Conley ME, Howard V. J Pediatr. 2002;141:566–571
Purposes of the Studies.
Hyper-immunoglobulin E (HIE) syndrome is an immunodeficiency disorder characterized by recurrent skin abcesses, pneumonia, elevated serum IgE, and increased incidence of dental abnormalities (retained primary teeth), bone fractures and scoliosis. X-linked agammaglobulinemia (XLA) attributable to a mutation in the gene for Bruton’s tyrosine kinase (BTK) typically results in recurrent bacterial infections in the first few years of life. These studies reviewed the clinical features of patients with these diagnoses and report clinical features that could lead to earlier diagnosis.
Eight children with hyper-IgE syndrome were identified from 5 pediatric dermatology practices through a retrospective chart review. Eighty-two patients with clinical features leading to the diagnosis of XLA, and proven mutations in the BTK gene culled from 53 institutions were evaluated.
The clinical history, laboratory results and clinical photographs were obtained from chart review (hyper-IgE) or from structured survey forms completed by referring physicians or genetic counselors (XLA).

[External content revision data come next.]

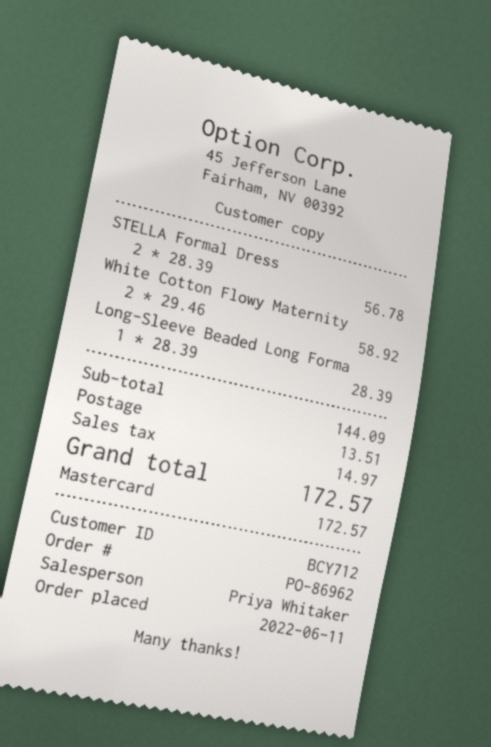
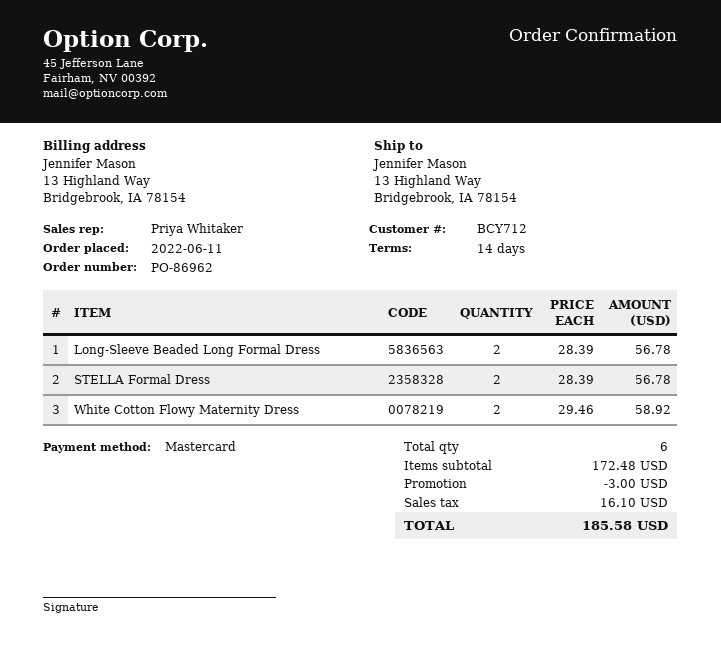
Long-Sleeve Beaded Long Forma: 1 x 28.39 = 28.39 -> 2 x 28.39 = 56.78
subtotal: 144.09 -> 172.48
discount: none -> 3.00
shipping: 13.51 -> none
tax: 14.97 -> 16.10
total: 172.57 -> 185.58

The 8 children recruited from dermatology practices had been evaluated for a papulopustular eruption on the face and scalp in the first year of life and were not diagnosed with HIE until an average of 18 months later. Six developed the rash by 1 month of age and most also developed lesions in the axillae, upper trunk, extremities and diaper area. Five children later developed excematous dermatitis, but the initial rash was not consistent with atopic dermatitis and among 6 who underwent skin biopsy; an eosinophilic spongiotic dermatitis was observed. At the time of the eruption, 6 patients had otitis media, pneumonia or unexplained fevers, 2 had fractures and 7 had persistent peripheral blood eosinophilia. The mean age of diagnosis for sporadic XLA was 35 months. Fewer that 10% of patients with sporadic XLA were diagnosed before a hospitalization for infection and 38% were not diagnosed until after >1 hospitalization. Patients with more dramatic infections were diagnosed earlier. Most patients had recurrent otitis media before diagnosis.
A papulopustular eruption with the described features and distribution, along with additional findings such as early infections, fractures, and/or eosinophilia, should prompt an evaluation for HIE. Children with 3 or more episodes of otitis media or sinusitis should be examined closely and if the tonsils or cervical lymph nodes are unusually small or absent, serum immunoglobulin levels should be screened with appropriate referral for additional studies if they are abnormal.
Prompt diagnosis of immunodeficiency disorders allows for earlier treatment and can prevent sequelae. Knowing the results of these 2 studies will allow pediatricians to increase the chance for early diagnosis. It must be kept in mind, however, that the presentations emphasized here are not the only ones that are possible with these disorders. Vigilance in keeping primary immunodeficiency disorders on the differential diagnosis of recurrent, recalcitrant, and unusual infections is key.